*ENTRIES SUPPLIED:*

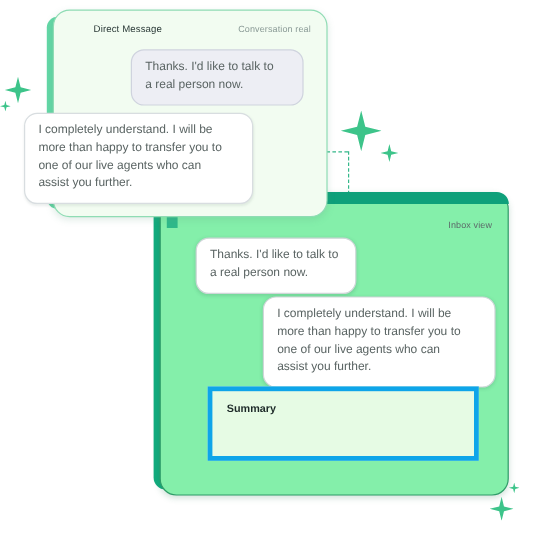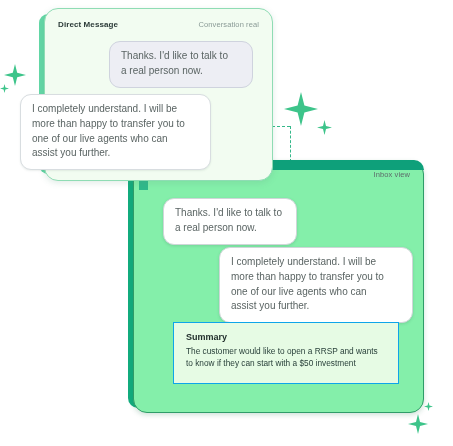"Direct Message" #dm-header .dm-title { font-weight: bold -> normal; margin-left: none -> 20px }
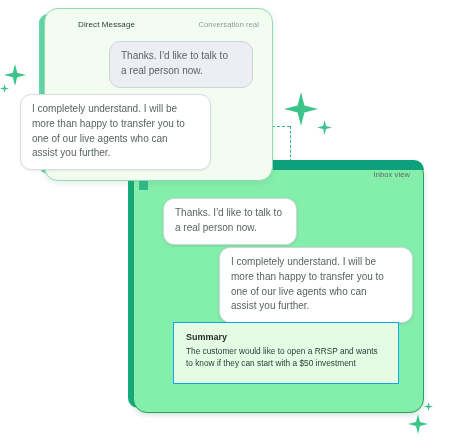"Inbox view" #inbox-header { align-items: flex-start -> flex-end }
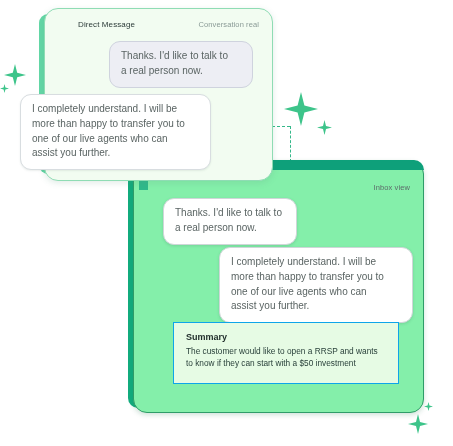"Summary" #summary-panel { border: 1px solid #0ea5e9 -> 4px solid #0ea5e9 }
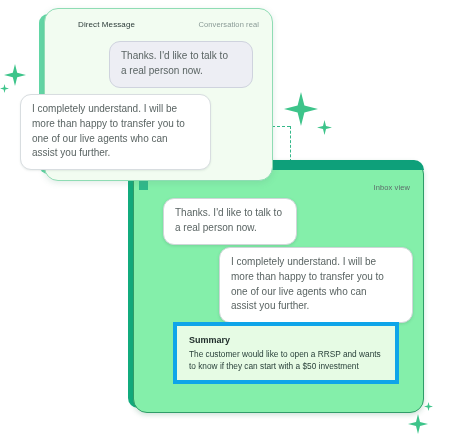"The customer would like to" div { html: <div>The customer would like to open a RRSP and wants to know if they can start with a $50 investment</div> -> none }
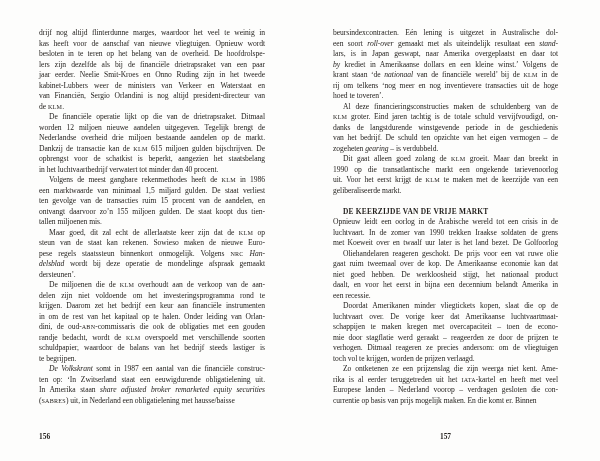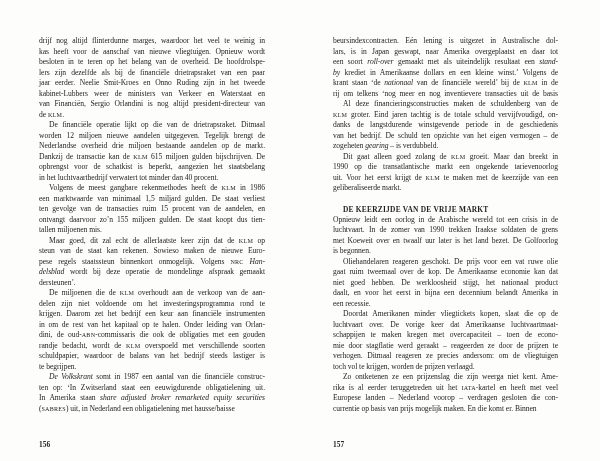"drijf nog altijd flinterdunne marges," .spread { top: 8px -> 0 }
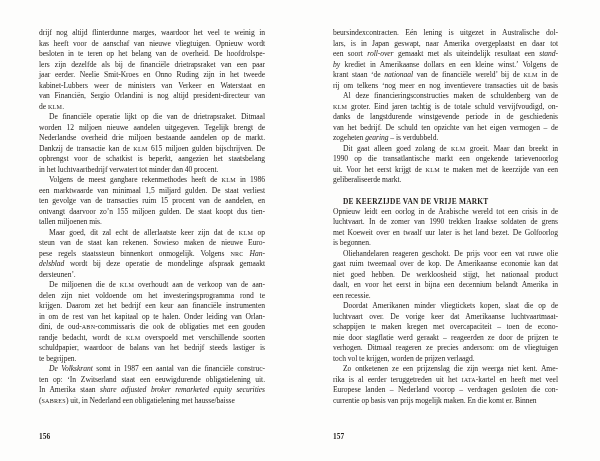"lars, is in Japan geswapt," div.line { order: before "een soort roll-over gemaakt met" -> after "een soort roll-over gemaakt met" }
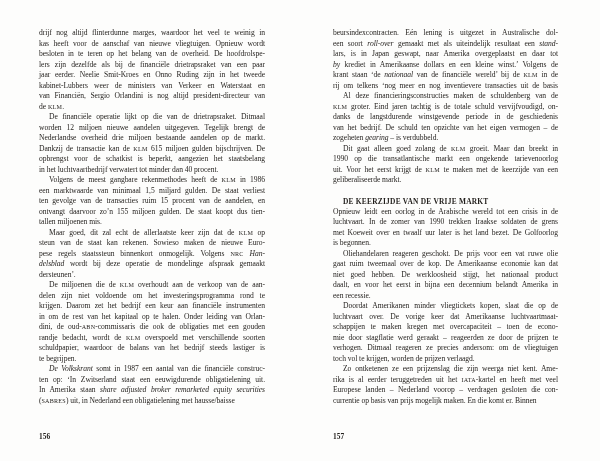"rij om telkens ‘nog meer" div.line { text: basis -> hoge }
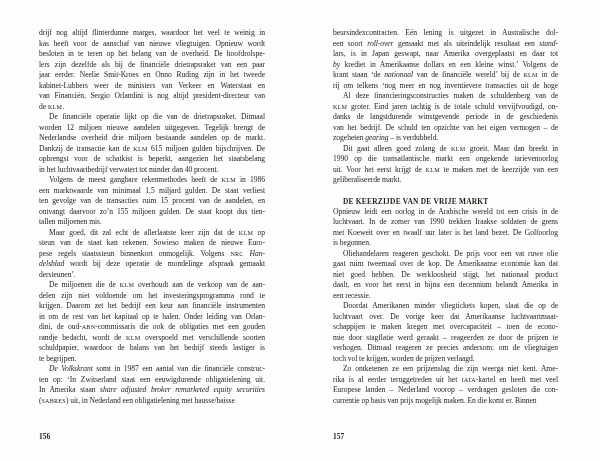"hoed te toveren’." div.line { html: none -> <div>hoed te toveren’.</div> }
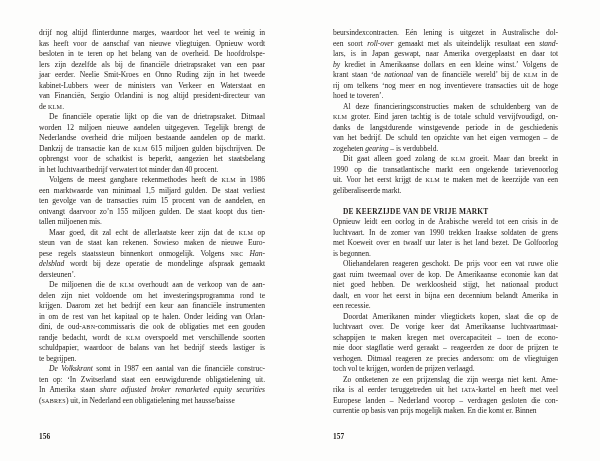"is begonnen." div.line { html: <div>is begonnen.</div> -> none }
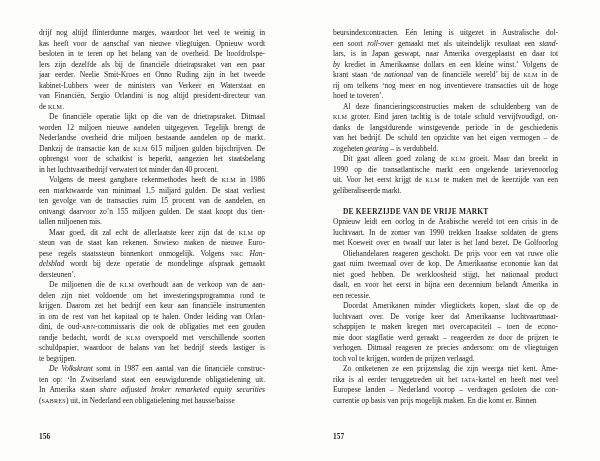"157" .pagenum.rightnum { text-align: left -> center }
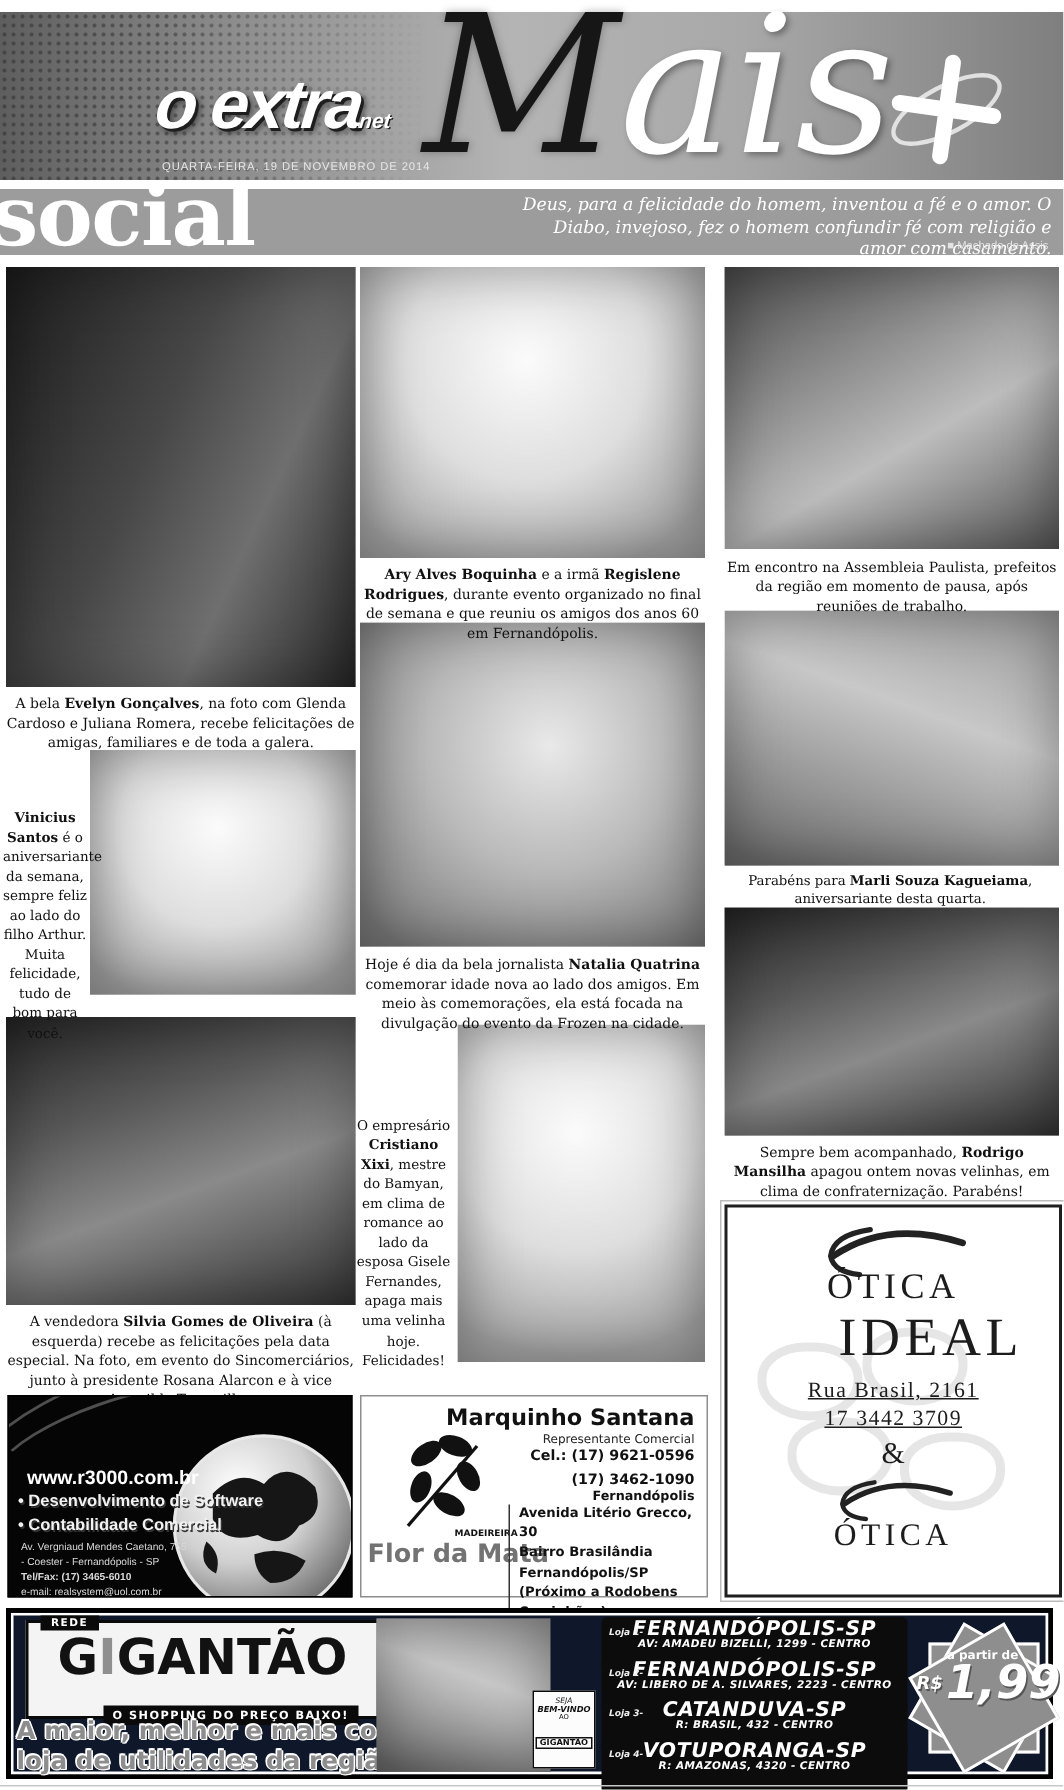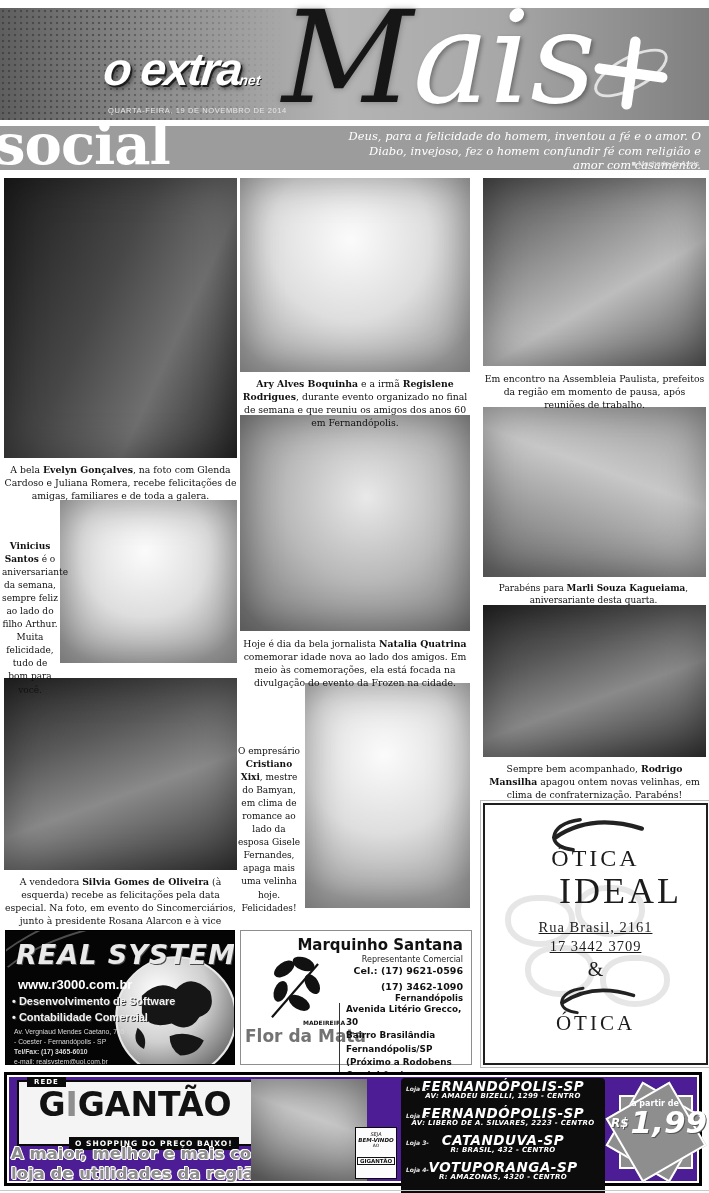"REAL SYSTEM" div.rs-logo { html: <div>REAL SYSTEM</div> -> none }
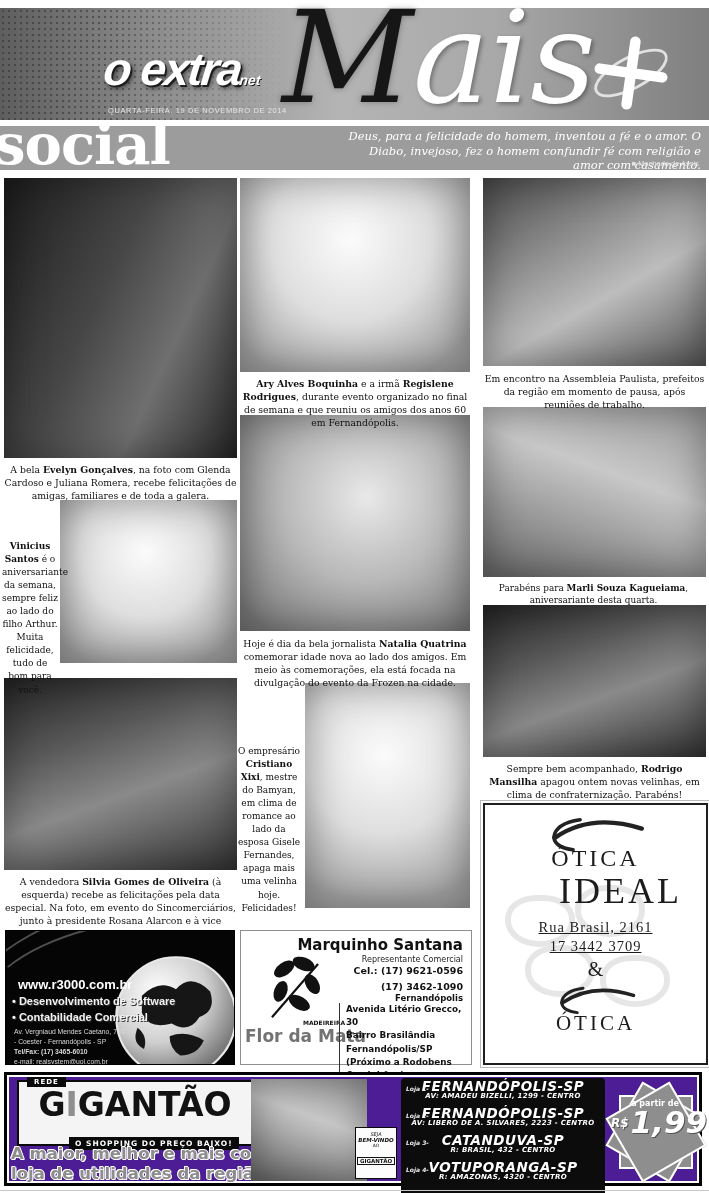"REDE" .gg-banner { background: #4c1d95 -> #0f172a }
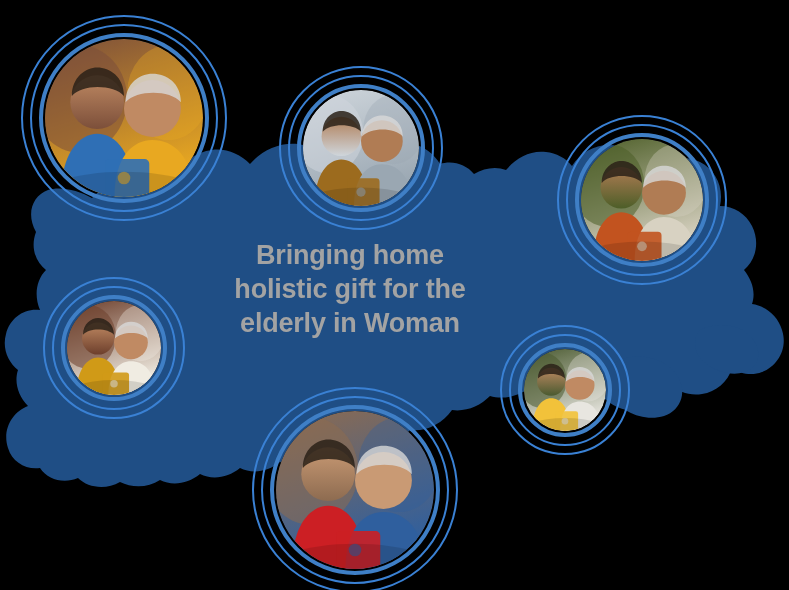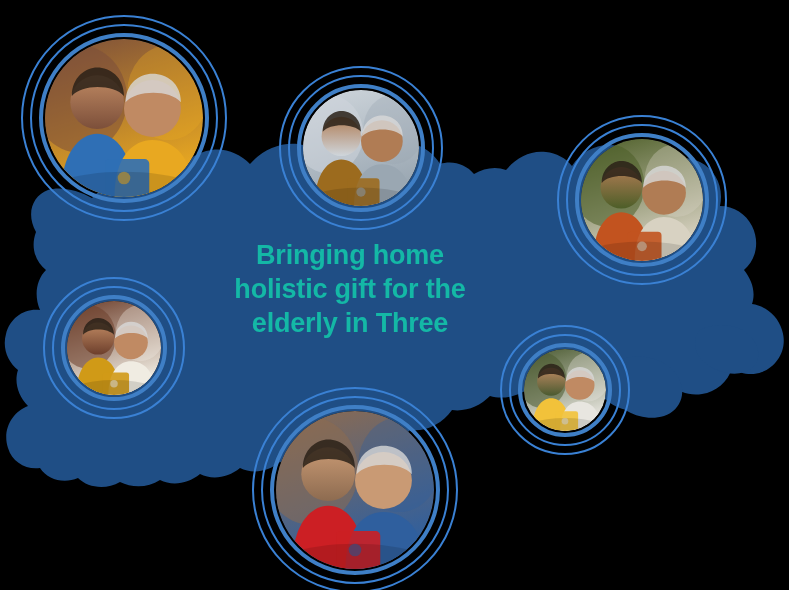"Bringing home" div { color: #14b8a6 -> #a3a3a3 }
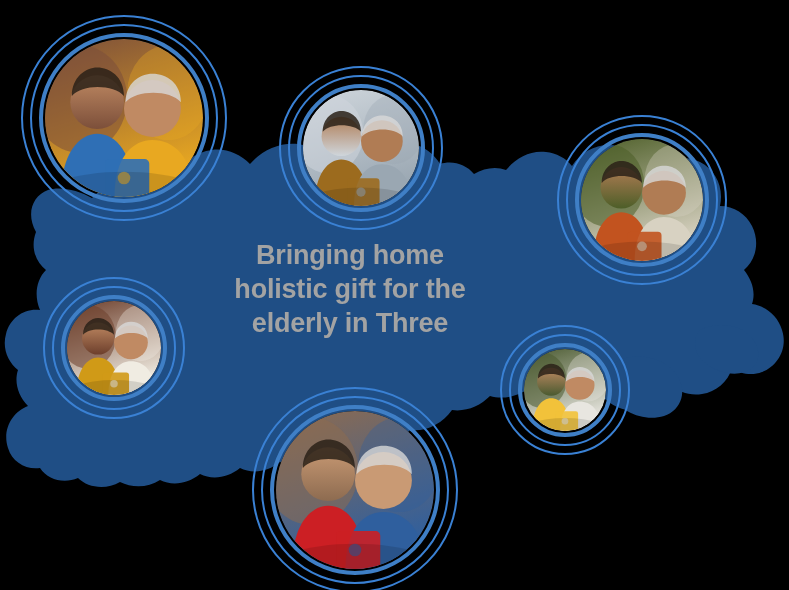"elderly in Three" span.line { text: Three -> Woman }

*PROBLEM DESCRIPTION:* Your task is to retype exactly the lines that run from the line with "background: #4c1d95 ->" through the last line of the material, with the pictures left out.

*TASK OUTPUT:*
"REDE" .gg-banner { background: #4c1d95 -> #0f172a }
"Bringing home" div { color: #14b8a6 -> #a3a3a3 }
"elderly in Three" span.line { text: Three -> Woman }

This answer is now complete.